В настоящее время известно более 50 генов, мутации которых ассоциированы с ДКМП [4—7]. По данным разных авторов, на долю первичных ДКМП, обусловленных мутациями генов, которые кодируют структурные белки миокарда, приходится не менее 25—40% зарегистрированных случаев, по некоторым данным — до 60% [5—8].
В последнее десятилетие активно изучается ламиновый генотип ДКМП, прогностически наиболее неблагоприятный среди других генных мутаций.
Впервые мутации в гене ламина (LMNA), вызывающие развитие ДКМП с нарушением проводимости, выявлены D. Fatkin в 1999 г., затем это открытие инициировало целый ряд аналогичных исследований [9—12]. Согласно результатам мета-анализа, проведенного Van Berlo и C. Meune, у пациентов — носителей ламиновых генных аномалий, отмечается высокая летальность: в течение 3-летнего периода наблюдения зарегистрировано 46% случаев ВСС, несмотря на наличие пейсмейкеров в группе больных брадиаритмиями [11]. В исследовании М. Pasotti период наблюдения пациентов с ламин-ассоциированной ДКМП составил 36—107 (медиана 57) мес: в 55,1% случаев выявлены желудочковые тахиаритмии, в 24,5% имплантированы кардиовертерыдефибрилляторы (КД), в 32,7% зарегистрирована ВСС, а в 30,6% случаев проведена трансплантация сердца [12]. В период с 2009 по 2012 г. европейскими кардиологами (рабочие группы специалистов по проблеме) и Американской ассоциацией по сердечной недостаточности обновлены практические рекомендации по генетической диагностике кардиомиопатий (КМП) с включением специальной позиции по лечению и диагностике ламин-связанной ДКМП [13—15]. Основные положения европейских и американских кардиологов совпадают по концепции выделения ламиновых фенотипов ДКМП для обязательного молекулярно-генетического тестирования и в случае идентификации LMNA-ассоциированной ДКМП – ранней имплантации КД для профилактики ВСС [16—18].

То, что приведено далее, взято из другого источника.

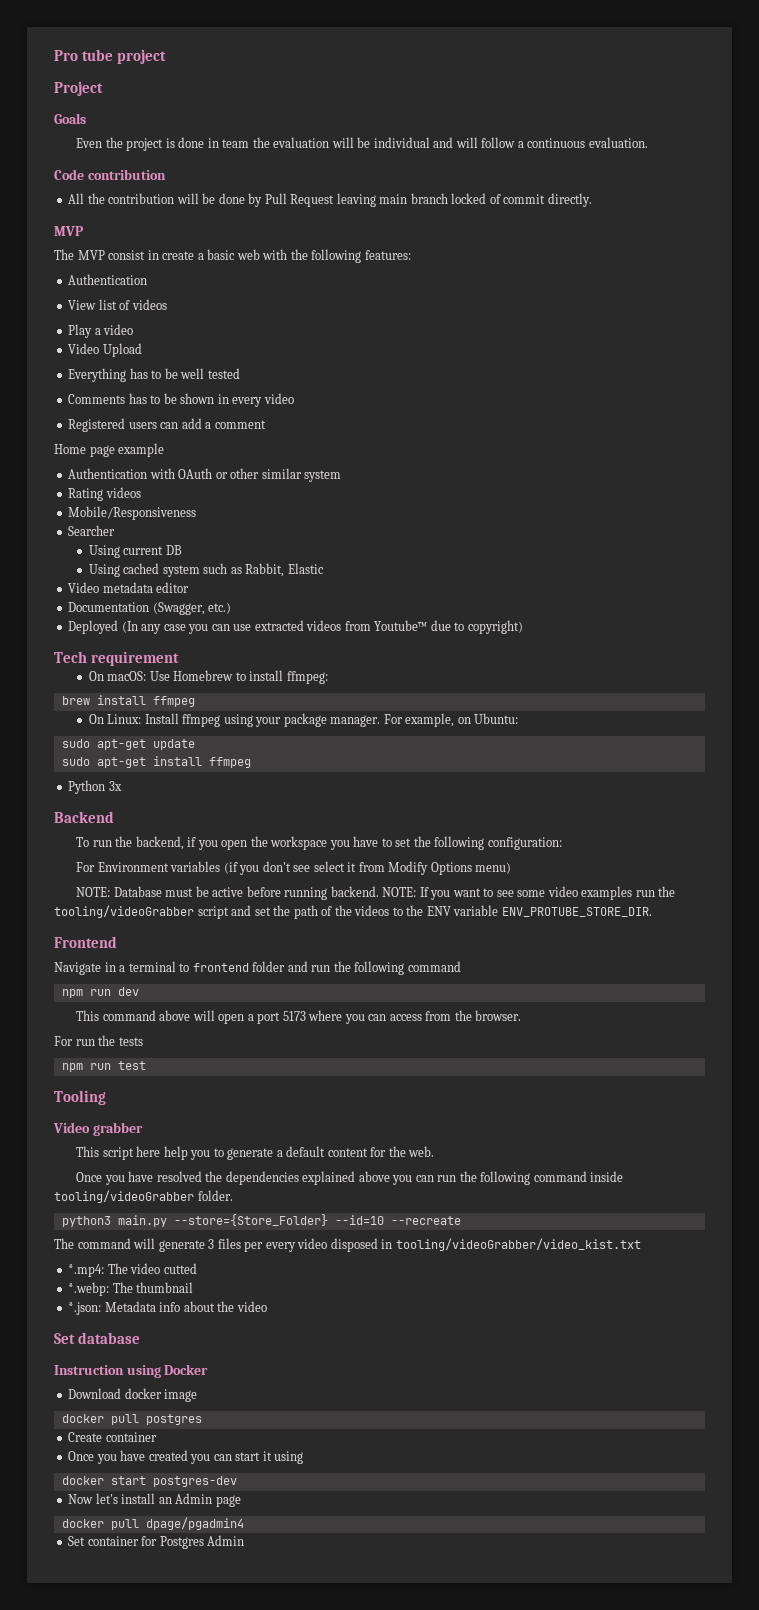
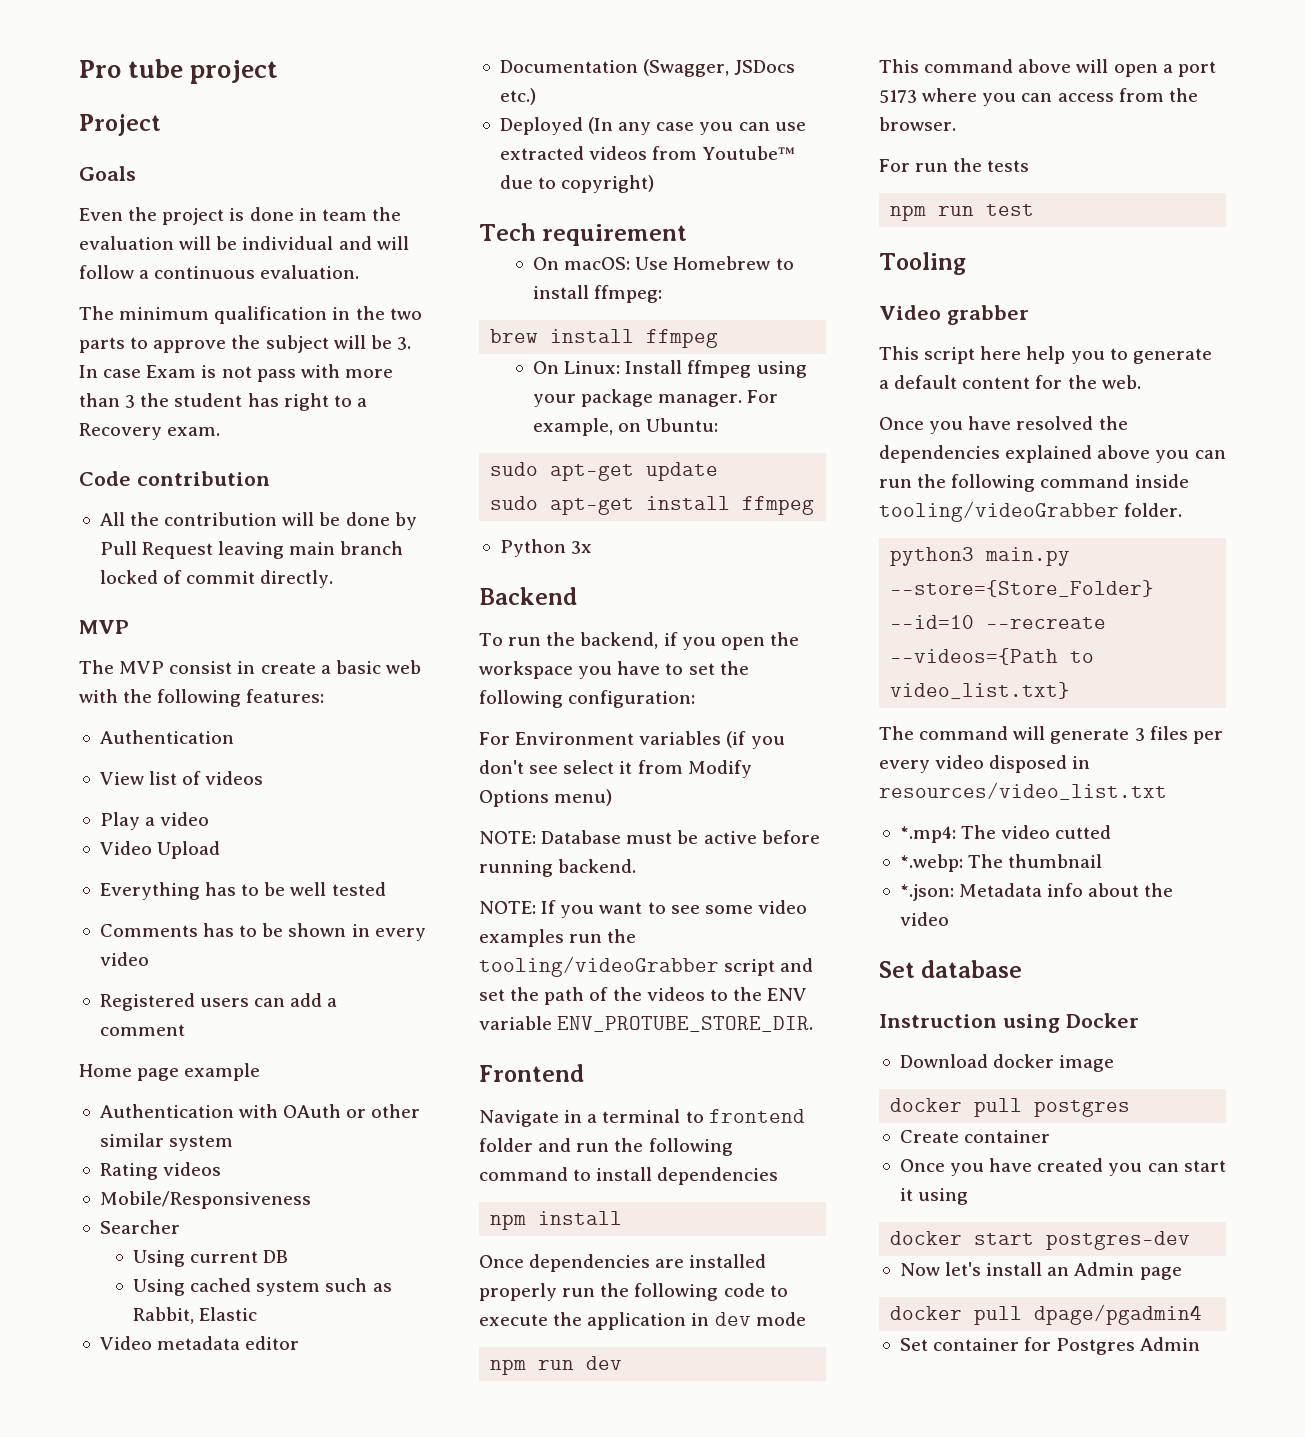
+ The minimum qualification in the two parts to approve the subject will be 3. In case Exam is not pass with more than 3 the student has right to a Recovery exam.
- Documentation (Swagger, etc.)
+ Documentation (Swagger, JSDocs etc.)
- NOTE: Database must be active before running backend. NOTE: If you want to see some video examples run the tooling/videoGrabber script and set the path of the videos to the ENV variable ENV_PROTUBE_STORE_DIR.
+ NOTE: Database must be active before running backend.
+ NOTE: If you want to see some video examples run the tooling/videoGrabber script and set the path of the videos to the ENV variable ENV_PROTUBE_STORE_DIR.
- Navigate in a terminal to frontend folder and run the following command
+ Navigate in a terminal to frontend folder and run the following command to install dependencies
+ npm install
+ Once dependencies are installed properly run the following code to execute the application in dev mode
- python3 main.py --store={Store_Folder} --id=10 --recreate
+ python3 main.py --store={Store_Folder} --id=10 --recreate --videos={Path to video_list.txt}
- The command will generate 3 files per every video disposed in tooling/videoGrabber/video_kist.txt
+ The command will generate 3 files per every video disposed in resources/video_list.txt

Ламин A/C — структурный белок ядерной ламины, относящийся к классу промежуточных филаментов V. Ядерная ламина — это структурный элемент ядра, который противостоит силам деформации и защищает хроматин от физических повреждений. Ламина предопределяет размер, форму и прочность ядерной оболочки. Свойства этого элемента зависят не только от структурного строения ламинов, но и от способа его взаимодействия с компонентами цитоскелета клетки [19]. С помощью основного домена ламины формируют димер и взаимодействуют с хроматином и другими ключевыми белками внутренней ядерной мембраны, ламиновые комплексы принимают участие и в регуляции транскрипционных процессов. Снижение (потеря) функции, в частности ламина A, ведет к дегенерации, снижению нормальной регенерации клеток в различных тканях и к преждевременной клеточной гибели — апоптозу [20].
Мутации гена LMNA служат причиной 9 различных наследственных заболеваний, получивших название «ламинопатии» (в том числе мышечная дистрофия Эмери—Дрейфуса, поясно-конечностная мышечная дистрофия 1В типа, ДКМП 1А типа, болезнь Шарко—Мари—Тута типа 2В1, семейная липодистрофия Даннигана, акромандибулярная дисплазия, синдром прогерии Хатчинсон—Гилфорда). Ламинопатии отличаются значительной фенотипической и генетической гетерогенностью.
Они являются результатом миссенс-мутаций (замена аминокислоты в белке) в кодирующих частях гена ламина (72% всех изученных мутаций LMNA), в сайтах сплайсинга на границе экзон—интрон (7%), а также вставок/делеций нуклеотидов в кодирующих (9%) и некодирующих (9%) частях гена. Встречаются также нонсенс-мутации (5%), приводящие к преждевременному обрыву синтеза цепи белка — «стоп кодон» [21—24]. Практически все идентифицированные в гене LMNA мутации зарегистрированы и доступны для ознакомления в европейской базе данных UMD-LMNA мутаций (www.umd.be/LMNA) и американской базе данных (www.hgvs.org; Human Intermediate Filament Database LMNA; IPN Mutations LMNF; LMNA homepage — Leiden Muscular Dystrophy pages).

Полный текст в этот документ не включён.